*** Block opens ***

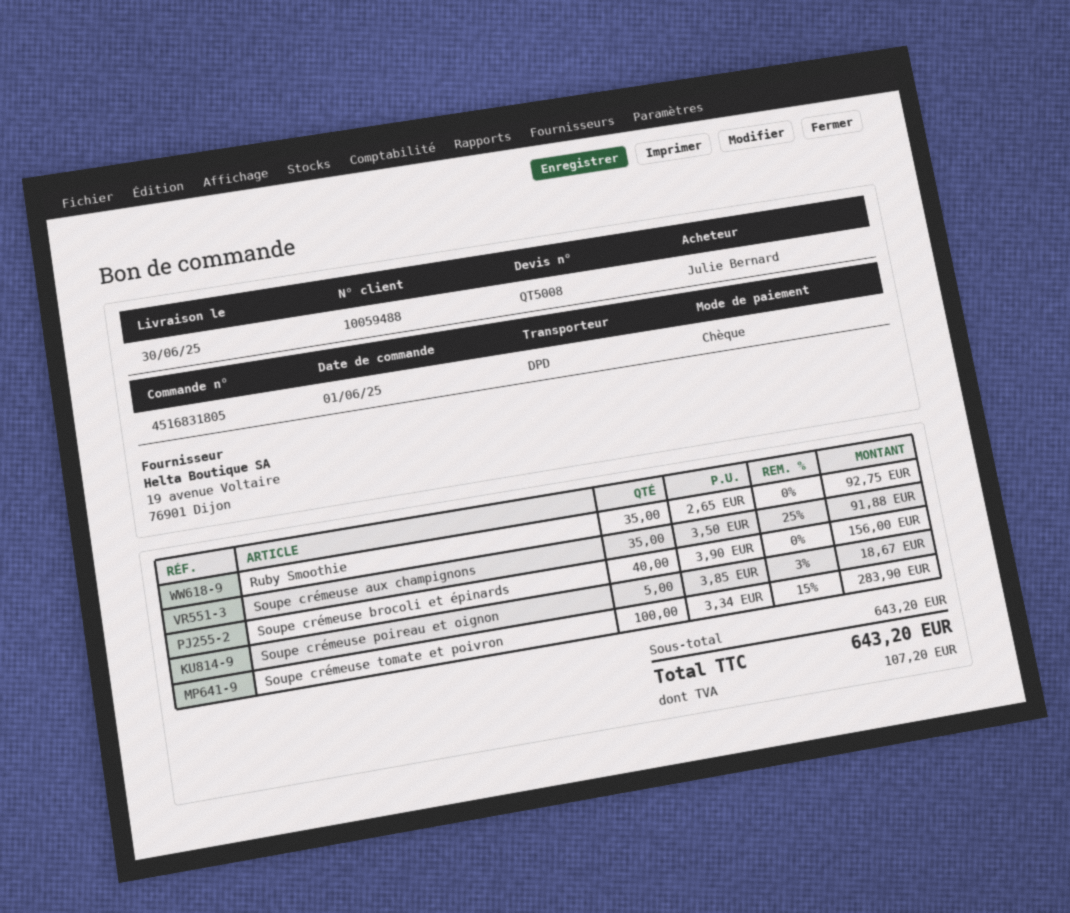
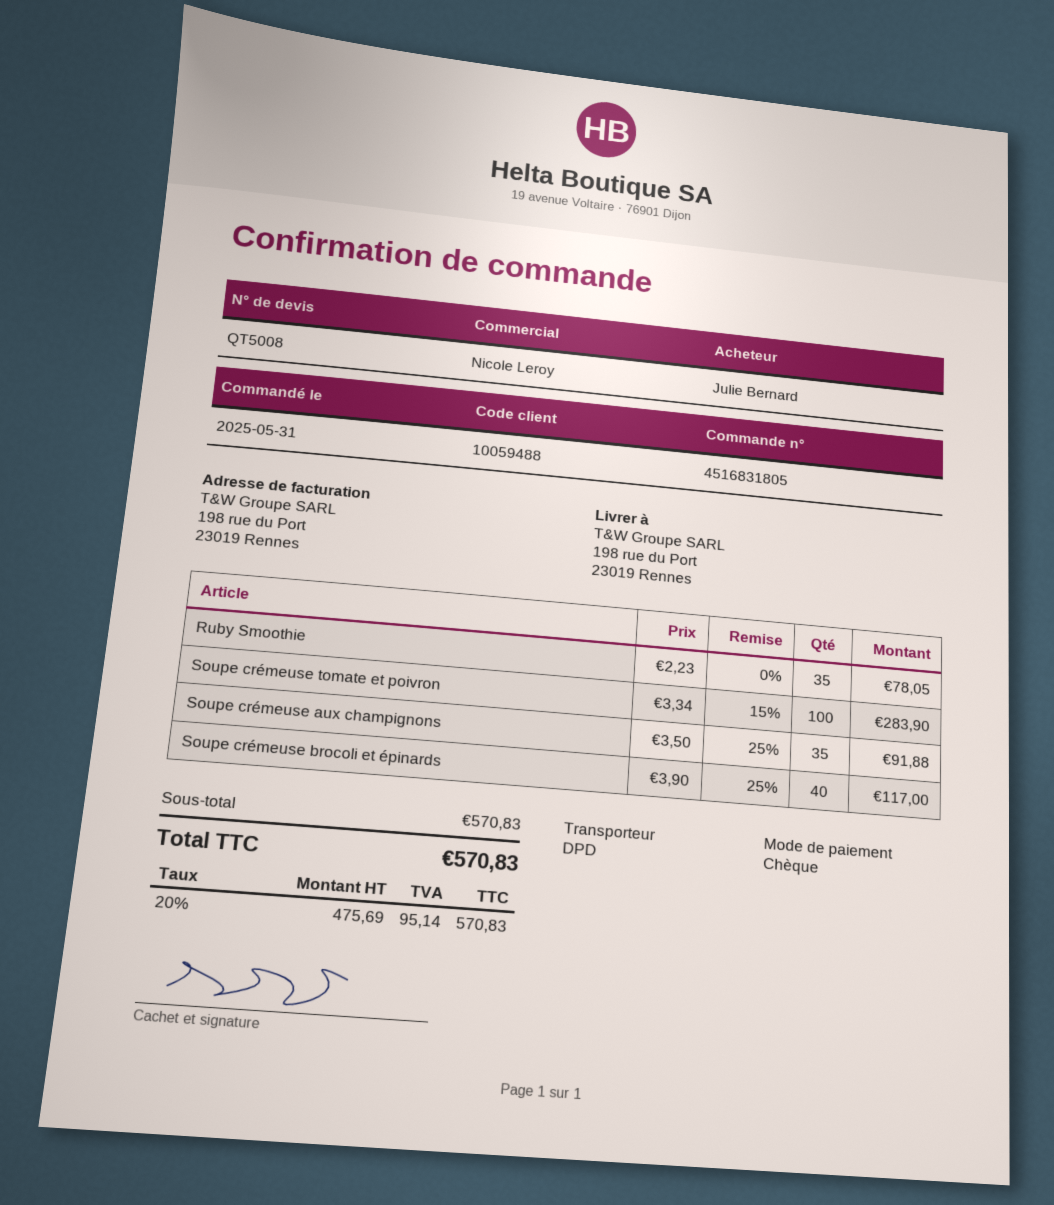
order date: 2025-06-01 -> 2025-05-31
Ruby Smoothie: 35 x 2.65 = 92.75 -> 35 x 2.23 = 78.05
Soupe crémeuse brocoli et épinards: 40 x 3.90 = 156.00 -> 40 x 3.90 - 25% = 117.00
Soupe crémeuse poireau et oignon: 5 x 3.85 - 3% = 18.67 -> none
subtotal: 643.20 -> 570.83
tax: 107.20 -> 95.14
total: 643.20 -> 570.83

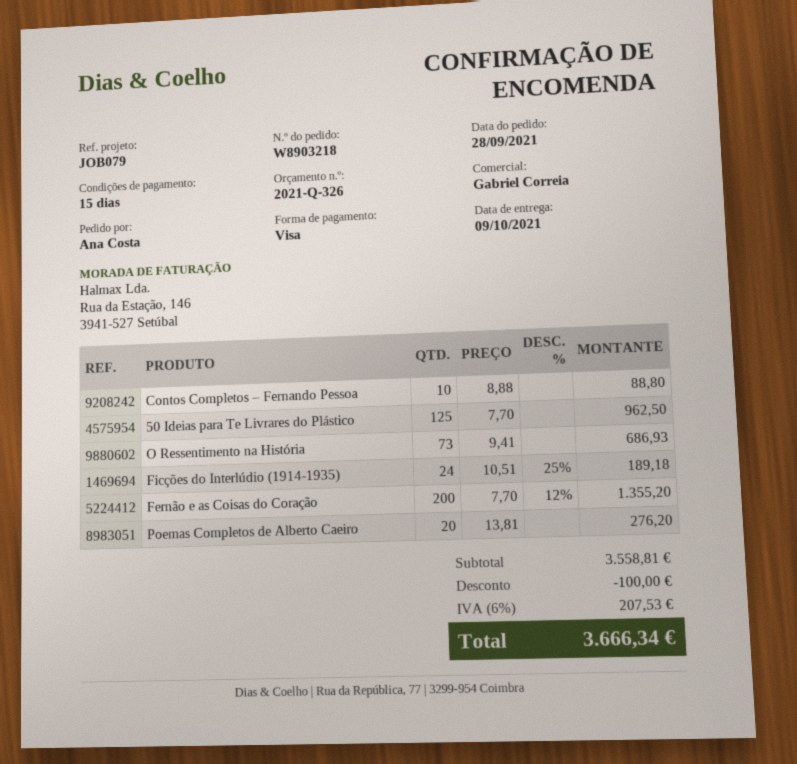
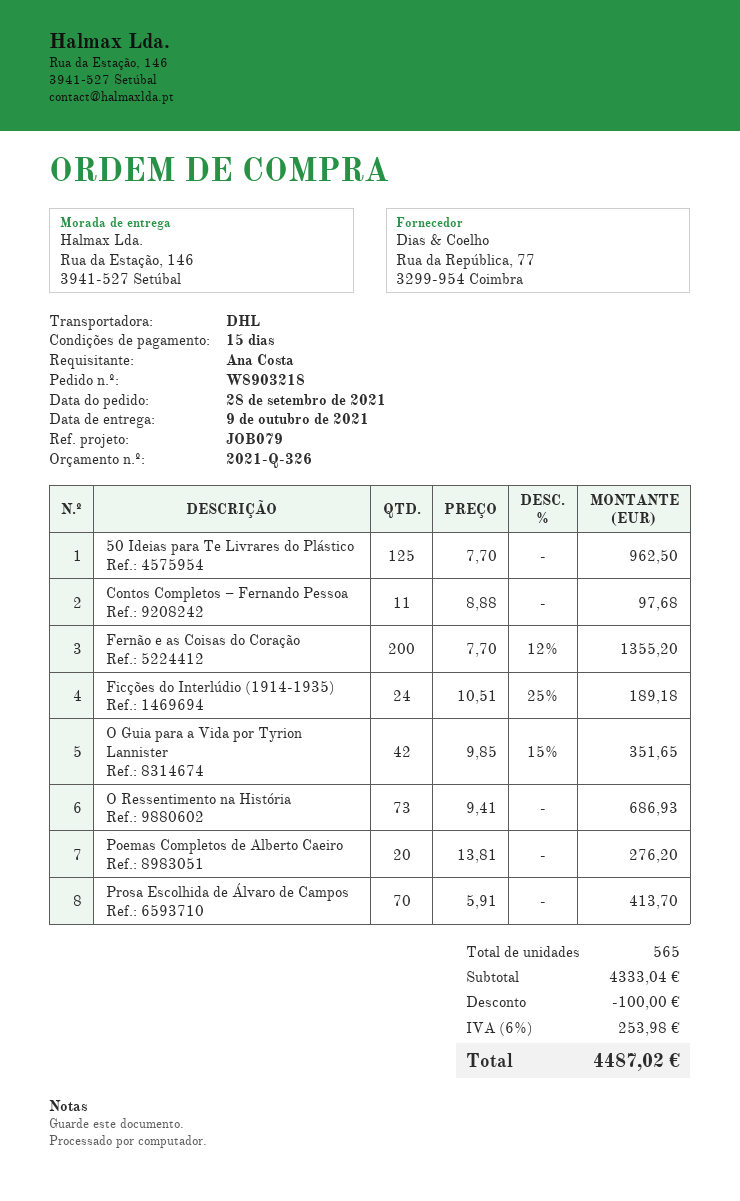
Contos Completos – Fernando Pessoa: 10 x 8.88 = 88.80 -> 11 x 8.88 = 97.68
O Guia para a Vida por Tyrion Lannister: none -> 42 x 9.85 - 15% = 351.65
Prosa Escolhida de Álvaro de Campos: none -> 70 x 5.91 = 413.70
subtotal: 3558.81 -> 4333.04
tax: 6% = 207.53 -> 6% = 253.98
total: 3666.34 -> 4487.02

*** Block closes ***

Each line holding the word "crémeuse" must be pulled from the records.

(Answer section):
Soupe crémeuse brocoli et épinards: 40 x 3.90 = 156.00 -> 40 x 3.90 - 25% = 117.00
Soupe crémeuse poireau et oignon: 5 x 3.85 - 3% = 18.67 -> none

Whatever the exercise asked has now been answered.